# Are You A Sugar Addict?



## Meanderer (Jul 9, 2017)




----------



## Meanderer (Jul 9, 2017)




----------



## IKE (Jul 9, 2017)

I wouldn't call myself a sugar addict but I sure would like to have a big piece (or two) of this right now.


----------



## Meanderer (Jul 9, 2017)

I used to use sugar on my cereal, but for the past few years, I have eaten it without sugar.  Oatmeal is the exception, as I have tried honey, but it doesn't store well, so I use a little sugar.  As far as cake, Ike, I do indulge on occasion, and once in a while, we buy a cake when there is no birthday.  (small cake....small servings)


----------



## Aunt Bea (Jul 9, 2017)

I cut out sugar and concentrated sweets a few years ago.
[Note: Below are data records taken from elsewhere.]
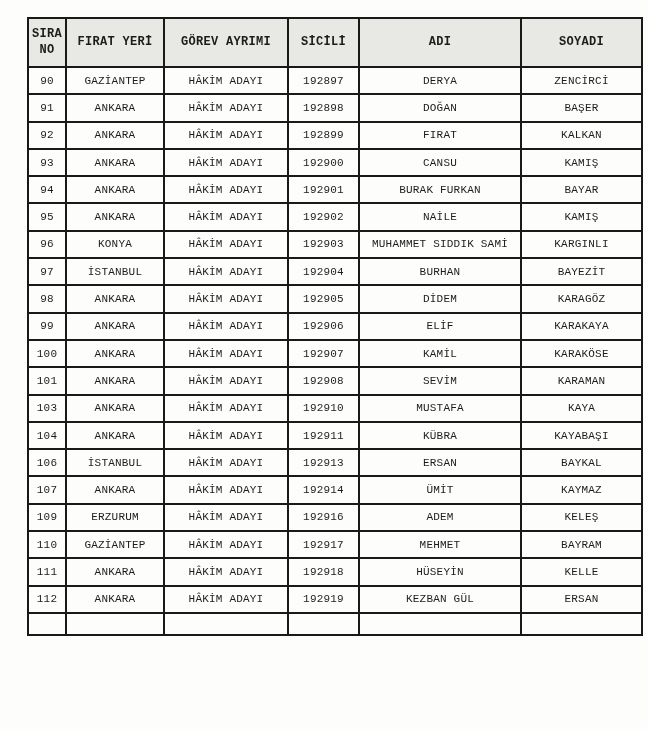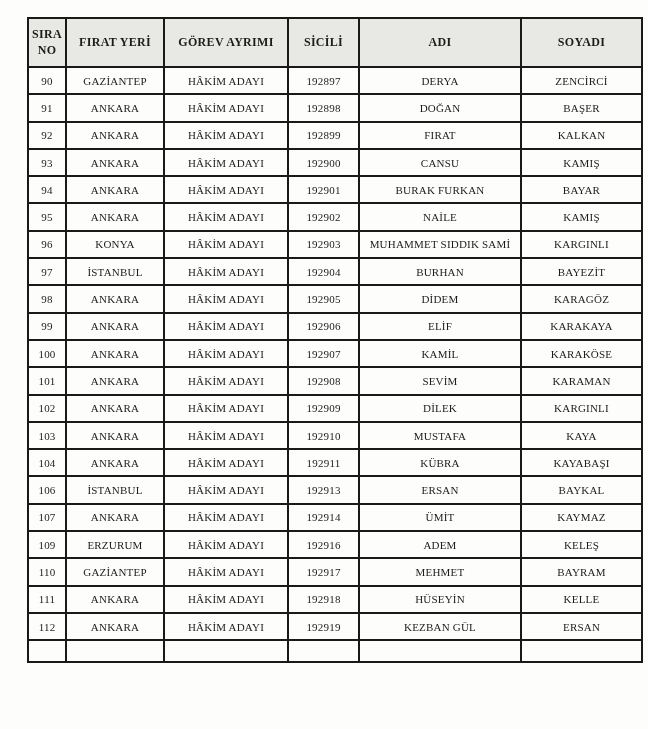--- a/index.html
+++ b/index.html
@@ -13,7 +13,7 @@
     height: 729px;
     background: #fdfdfc;
     overflow: hidden;
-    font-family: Liberation Serif, serif;
+    font-family: Liberation Mono, monospace;
   }
   table.doc-table {
     position: absolute;

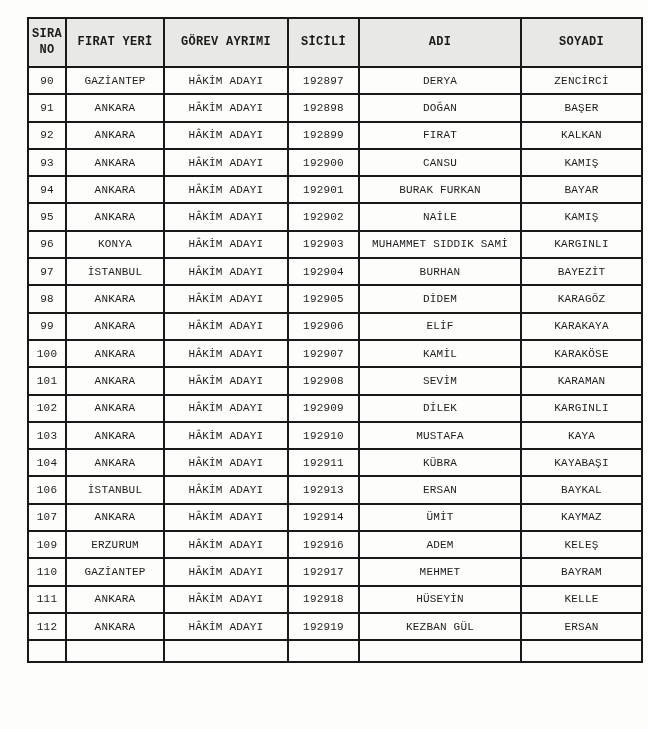--- a/index.html
+++ b/index.html
@@ -180,14 +180,6 @@
           <td>KARAMAN</td>
         </tr>
         <tr>
-          <td>102</td>
-          <td>ANKARA</td>
-          <td>HÂKİM ADAYI</td>
-          <td>192909</td>
-          <td>DİLEK</td>
-          <td>KARGINLI</td>
-        </tr>
-        <tr>
           <td>103</td>
           <td>ANKARA</td>
           <td>HÂKİM ADAYI</td>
I can't have them in the house, no willpower.

I fall off the wagon a couple of times a year and buy an individual serving of pie, cake or cookies.


----------



## NancyNGA (Jul 9, 2017)

I'm like Bea about keeping sweets in the house, so I don't. No store bought cake for years.  It has to be made from scratch.  That's my punishment---do I really want to go through all that trouble just for cake.  The answer is "Yes" sometimes.  

Oatmeal is the only cereal I ever eat because it doesn't require milk, but not often.   I would load it with sugar. 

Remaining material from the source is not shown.